WORK ITEM:
Transcribe only the lines of the listing below from the one holding "ΑΠΑΛΛΑΓΗΣ ΑΠΟ ΤΑ" through the one holding "html: <span><span>Διμελείς οικογένειες", inclusive, without any change.

PROVIDED DATA:
[Start of section]
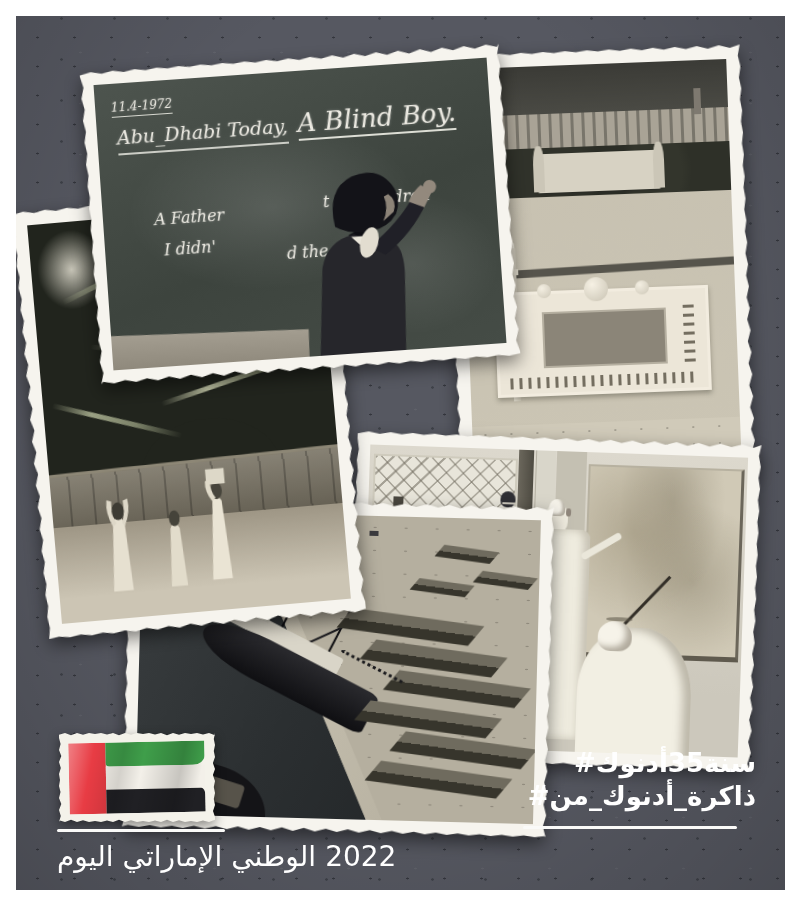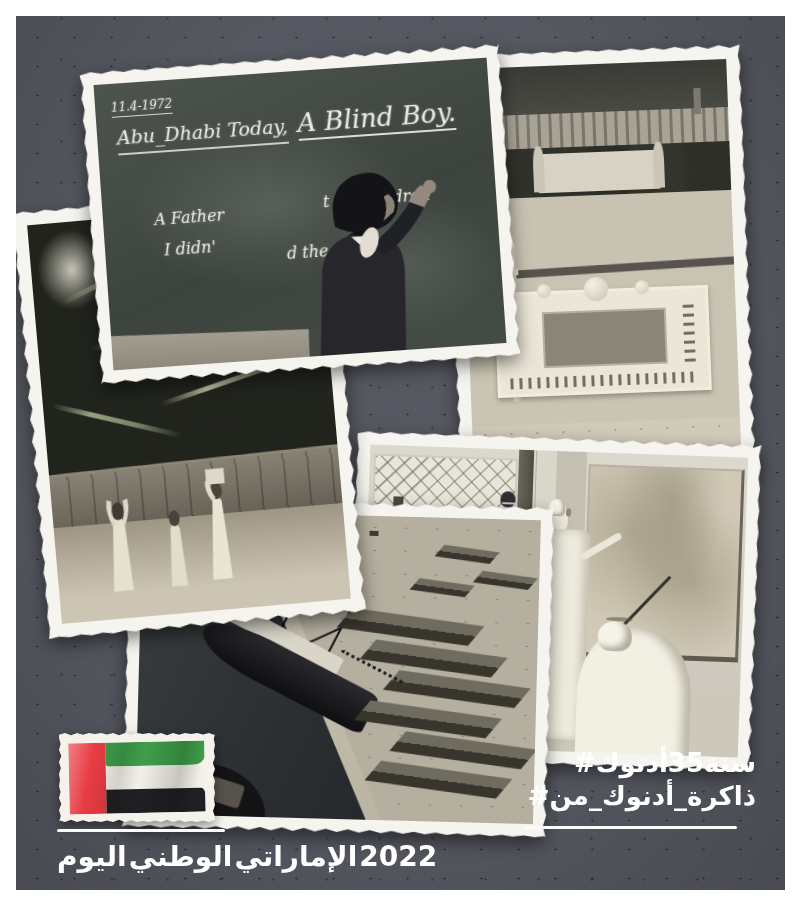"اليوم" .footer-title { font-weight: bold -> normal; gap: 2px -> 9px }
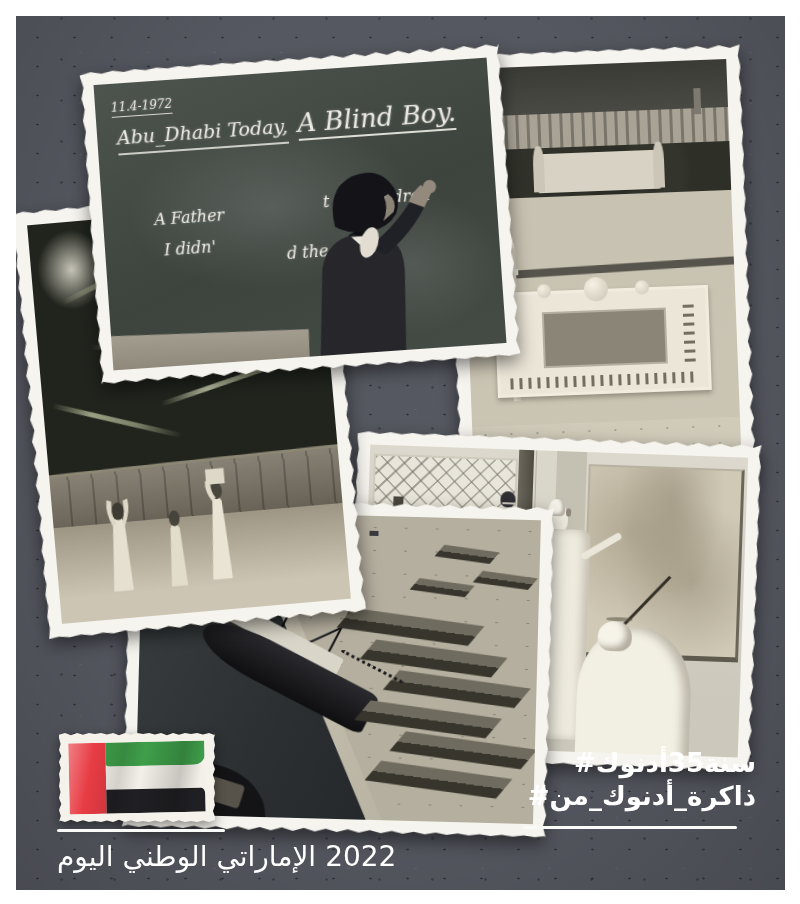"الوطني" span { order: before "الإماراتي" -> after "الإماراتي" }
[End of section]
[Start of section]
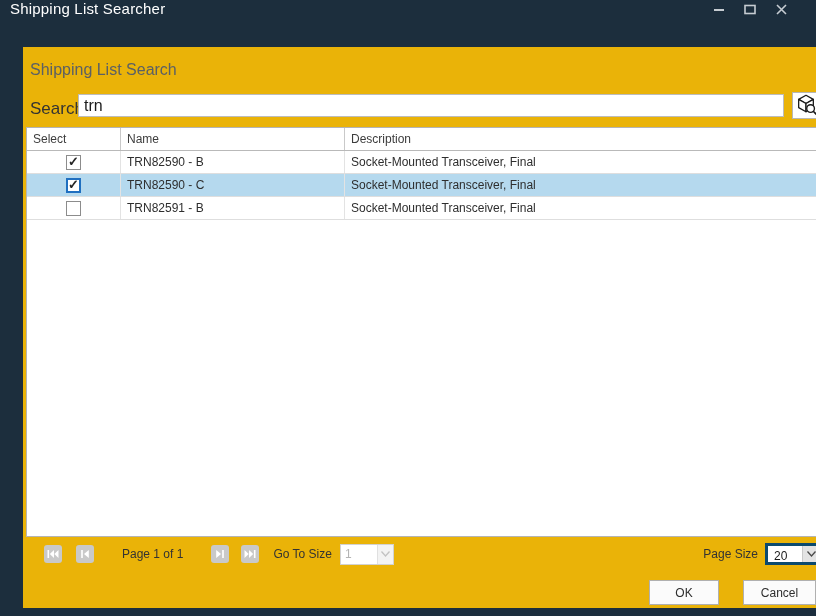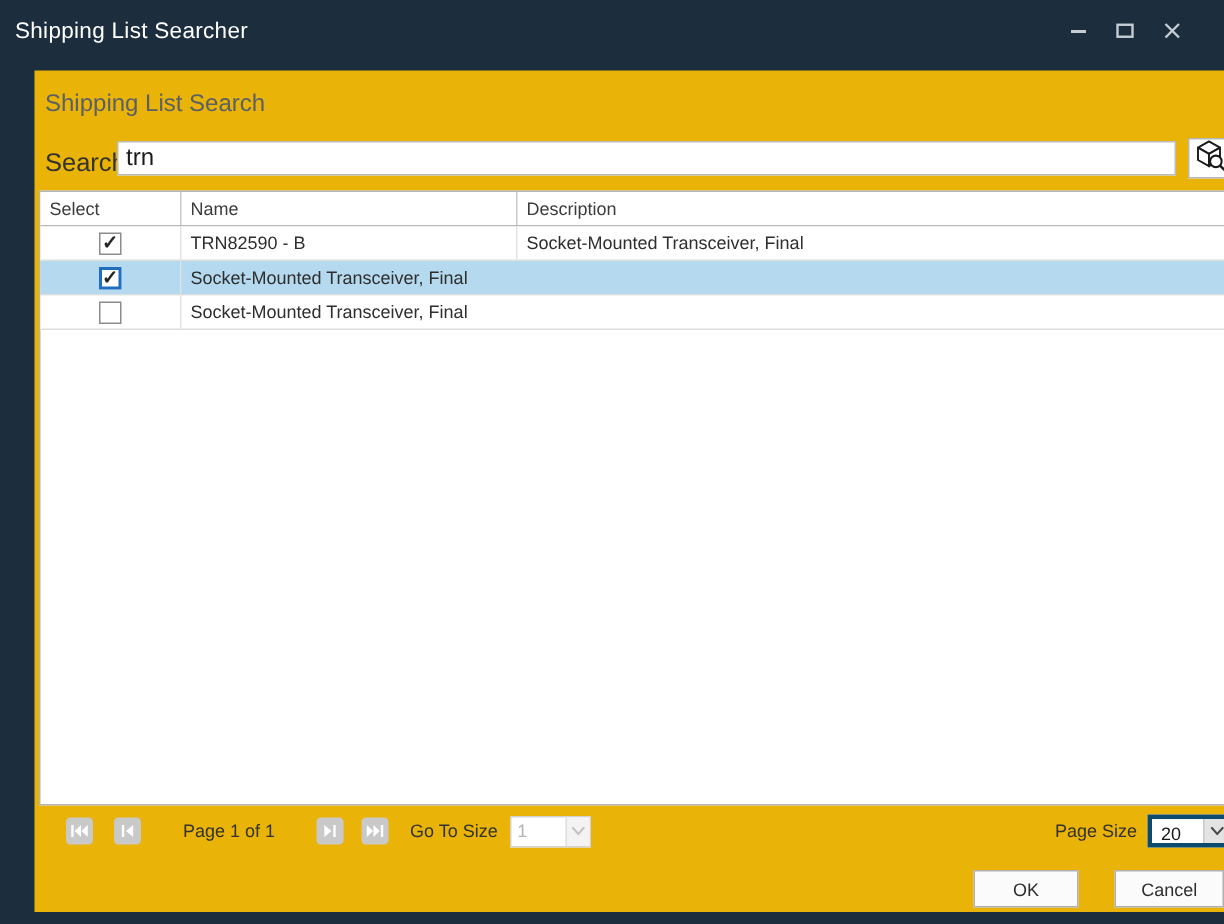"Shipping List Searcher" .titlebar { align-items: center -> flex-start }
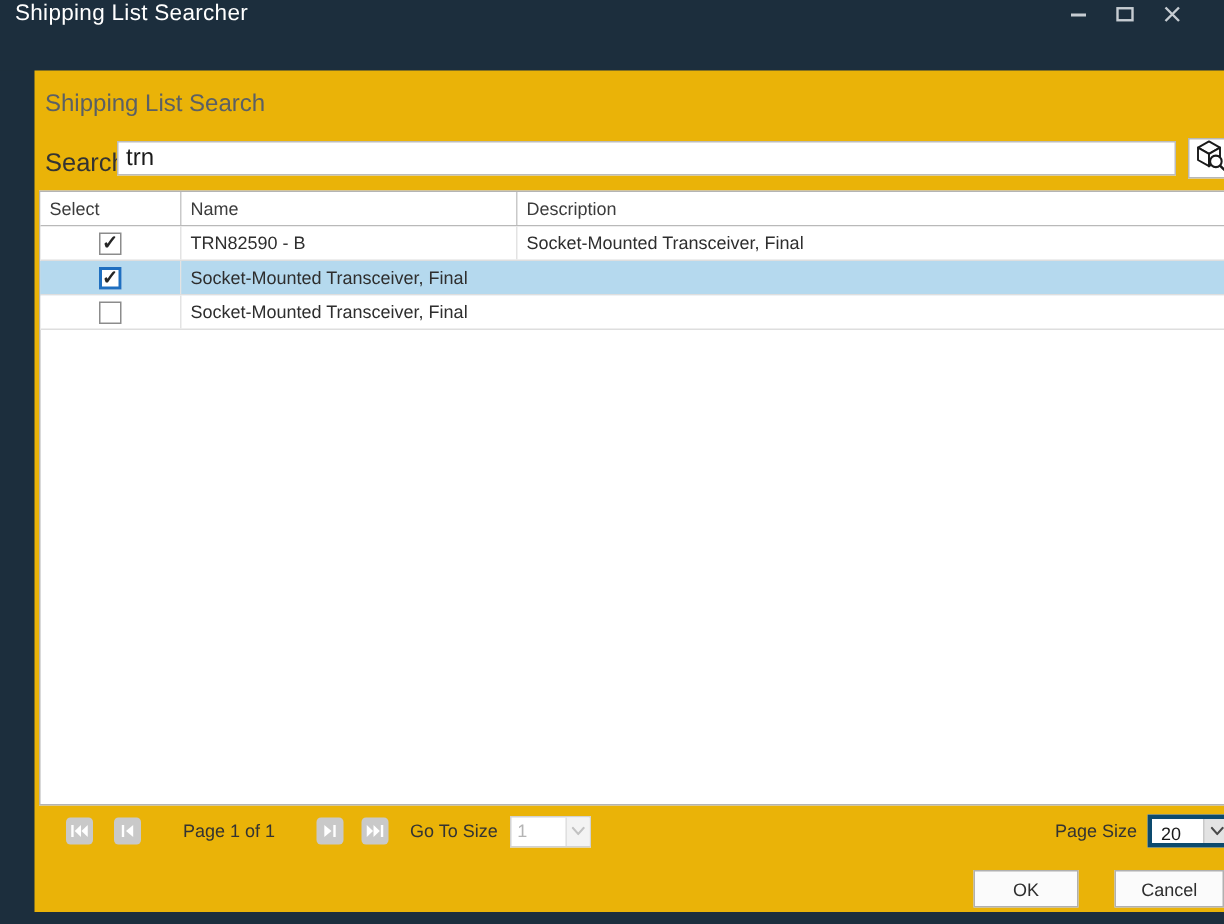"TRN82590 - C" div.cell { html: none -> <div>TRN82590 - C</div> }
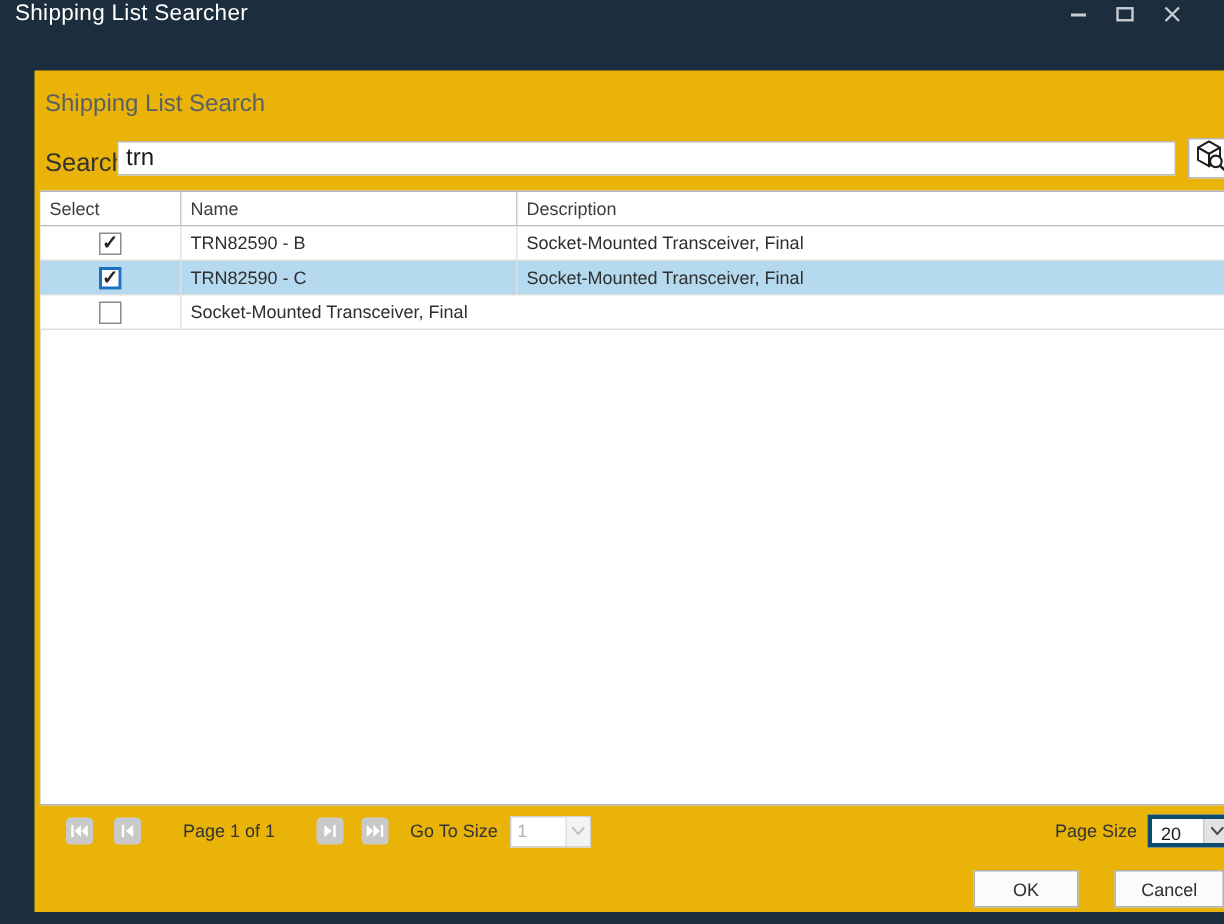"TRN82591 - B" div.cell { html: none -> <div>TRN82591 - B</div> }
[End of section]
[Start of section]
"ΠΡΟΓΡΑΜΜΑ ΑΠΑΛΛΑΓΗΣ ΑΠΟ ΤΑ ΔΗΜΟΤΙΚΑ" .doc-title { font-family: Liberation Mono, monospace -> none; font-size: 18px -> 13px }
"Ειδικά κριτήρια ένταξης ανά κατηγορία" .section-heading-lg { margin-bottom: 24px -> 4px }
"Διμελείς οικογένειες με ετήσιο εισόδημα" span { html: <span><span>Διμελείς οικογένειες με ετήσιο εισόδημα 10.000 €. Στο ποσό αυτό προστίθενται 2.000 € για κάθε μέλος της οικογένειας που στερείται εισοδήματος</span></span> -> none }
[End of section]
OUTPUT FOR THIS TASK:
"ΠΡΟΓΡΑΜΜΑ ΑΠΑΛΛΑΓΗΣ ΑΠΟ ΤΑ ΔΗΜΟΤΙΚΑ" .doc-title { font-family: Liberation Mono, monospace -> none; font-size: 18px -> 13px }
"Ειδικά κριτήρια ένταξης ανά κατηγορία" .section-heading-lg { margin-bottom: 24px -> 4px }
"Διμελείς οικογένειες με ετήσιο εισόδημα" span { html: <span><span>Διμελείς οικογένειες με ετήσιο εισόδημα 10.000 €. Στο ποσό αυτό προστίθενται 2.000 € για κάθε μέλος της οικογένειας που στερείται εισοδήματος</span></span> -> none }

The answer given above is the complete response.